#### [Required action]
Look through the listing below and report the lines that have the word "discount" in them.

#### [Listed entries]
**********
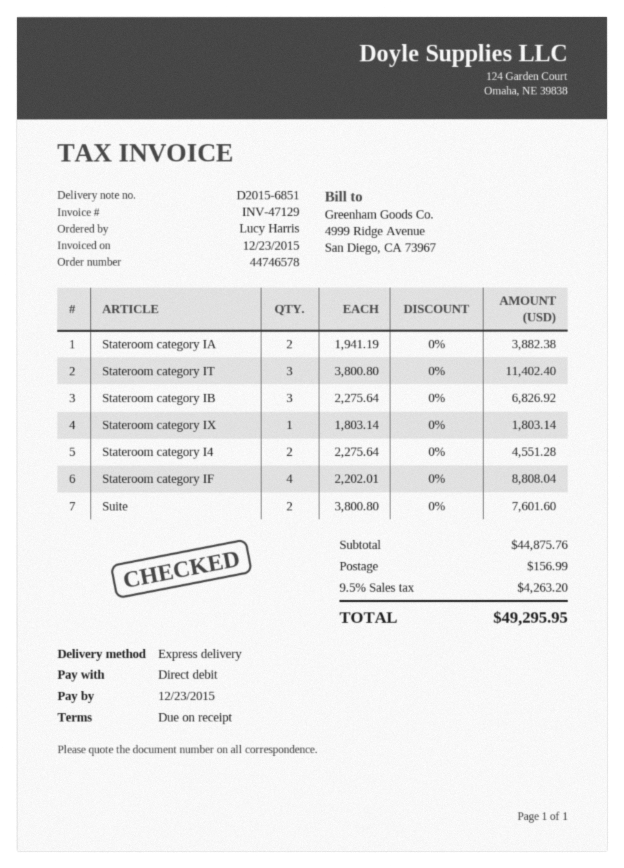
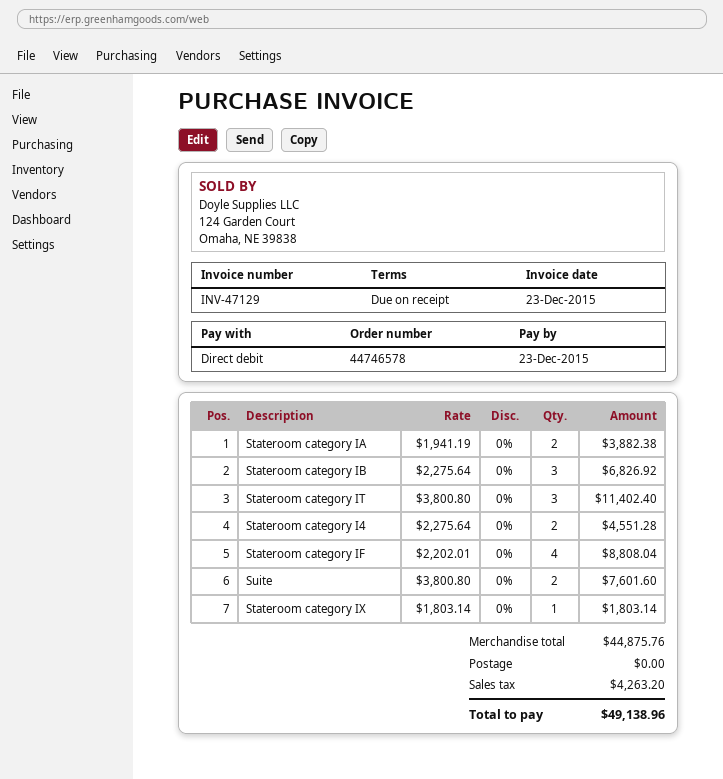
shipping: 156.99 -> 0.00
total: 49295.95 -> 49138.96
**********
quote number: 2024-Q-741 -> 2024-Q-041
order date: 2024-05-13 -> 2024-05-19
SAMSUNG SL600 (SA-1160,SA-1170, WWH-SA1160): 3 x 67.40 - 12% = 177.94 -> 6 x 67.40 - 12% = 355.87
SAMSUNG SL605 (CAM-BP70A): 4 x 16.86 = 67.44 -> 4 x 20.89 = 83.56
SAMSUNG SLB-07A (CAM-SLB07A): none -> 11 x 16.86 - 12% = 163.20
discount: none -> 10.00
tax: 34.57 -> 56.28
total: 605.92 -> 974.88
**********
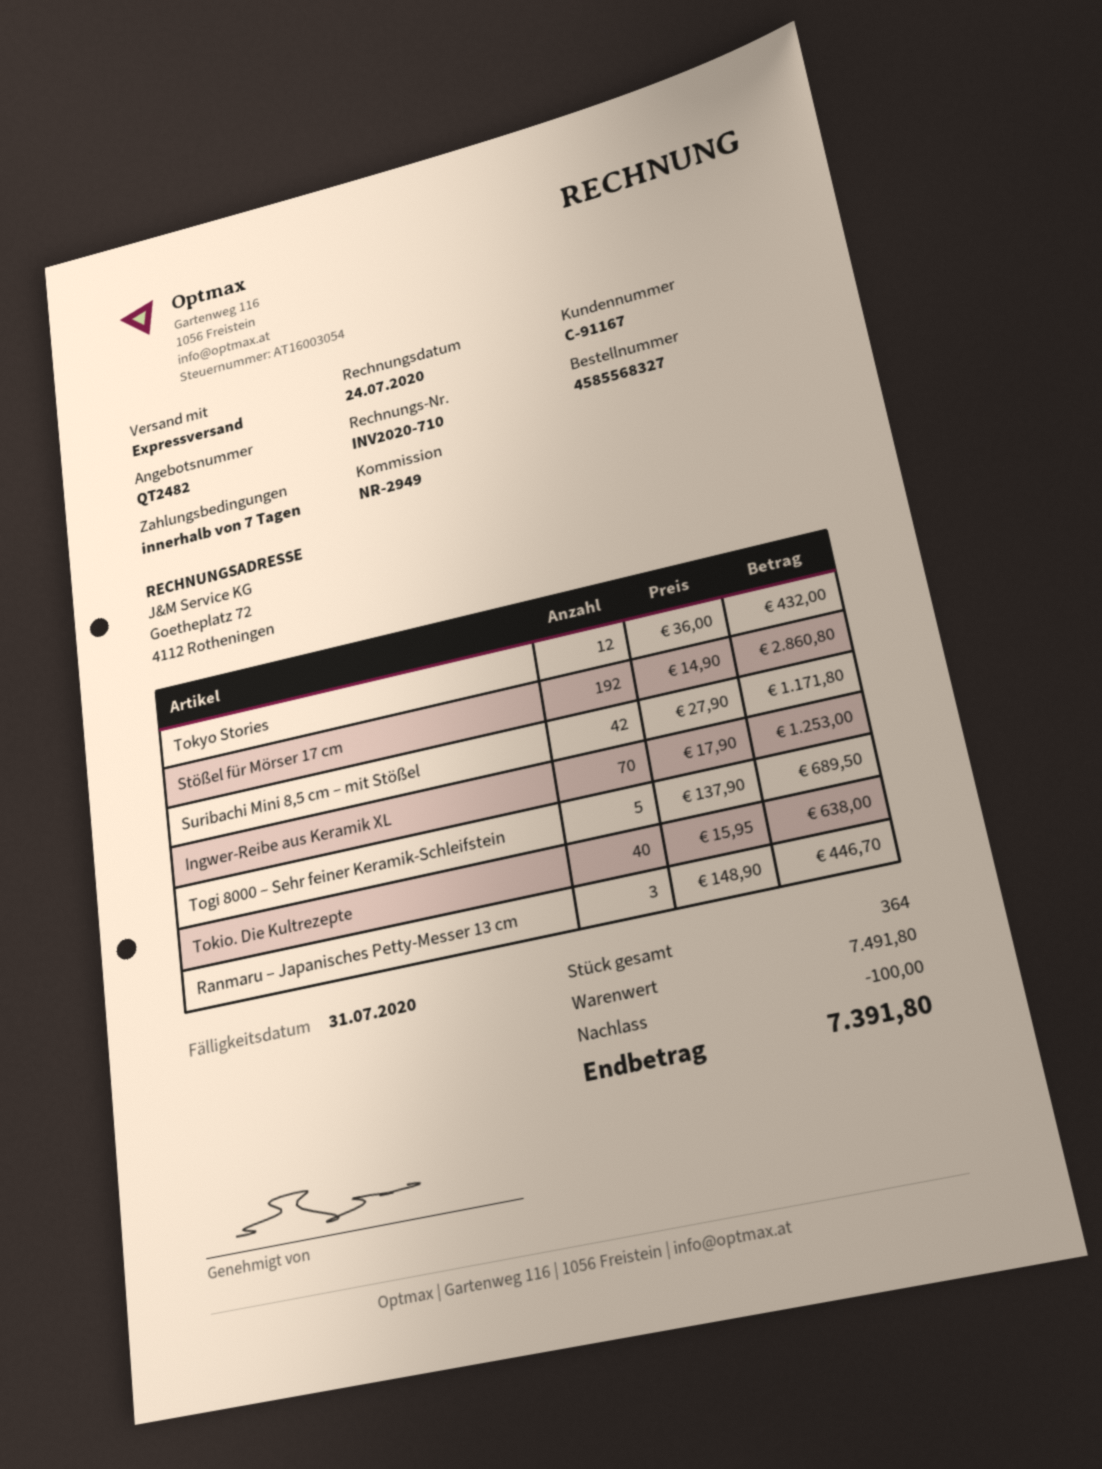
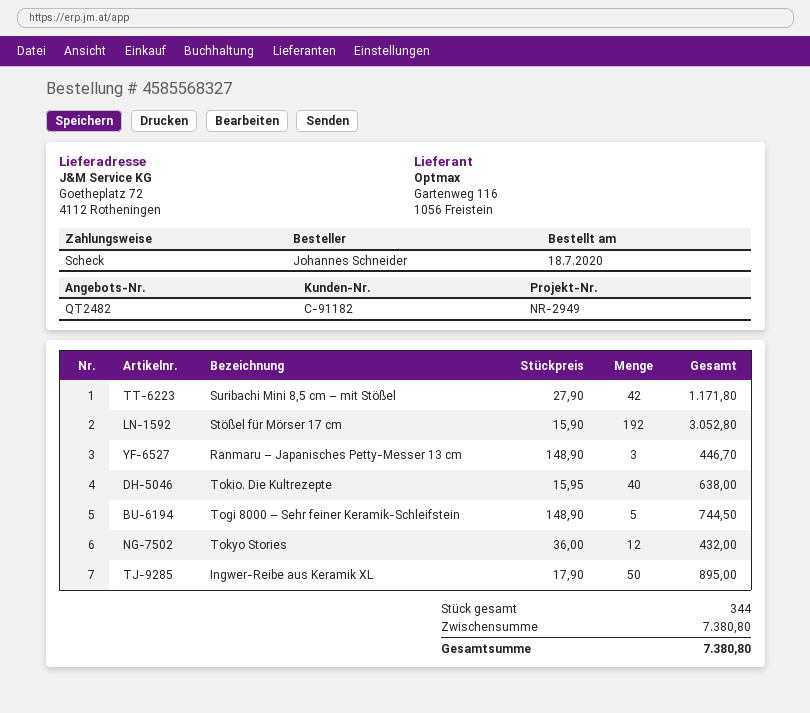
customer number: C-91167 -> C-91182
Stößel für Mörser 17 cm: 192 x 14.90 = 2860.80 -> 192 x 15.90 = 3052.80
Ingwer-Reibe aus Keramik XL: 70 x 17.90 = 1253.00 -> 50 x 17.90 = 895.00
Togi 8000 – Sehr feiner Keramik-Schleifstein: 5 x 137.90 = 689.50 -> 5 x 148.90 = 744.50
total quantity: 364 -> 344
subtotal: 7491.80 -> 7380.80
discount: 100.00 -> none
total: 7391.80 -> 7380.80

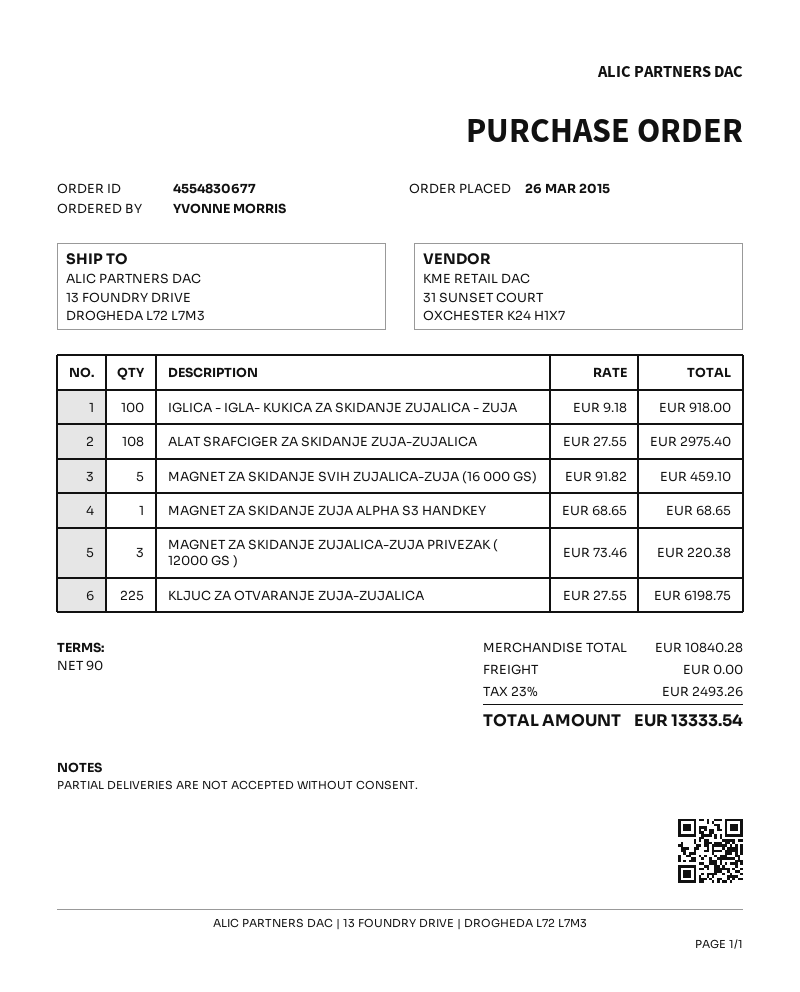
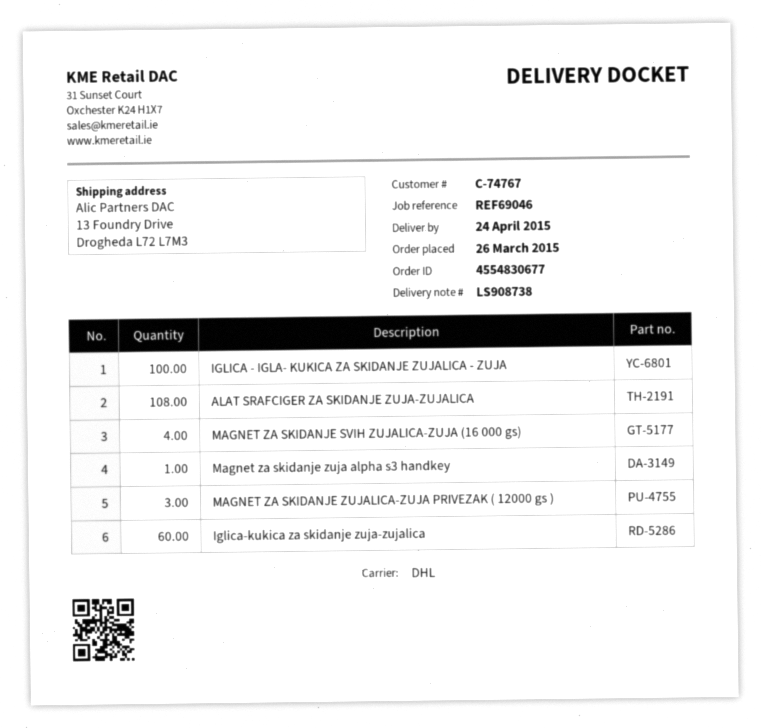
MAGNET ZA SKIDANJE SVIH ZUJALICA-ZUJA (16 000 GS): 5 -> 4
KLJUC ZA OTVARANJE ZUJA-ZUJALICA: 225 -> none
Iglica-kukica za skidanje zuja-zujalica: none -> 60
**********
#### [Task result]
discount: none -> 10.00
discount: 100.00 -> none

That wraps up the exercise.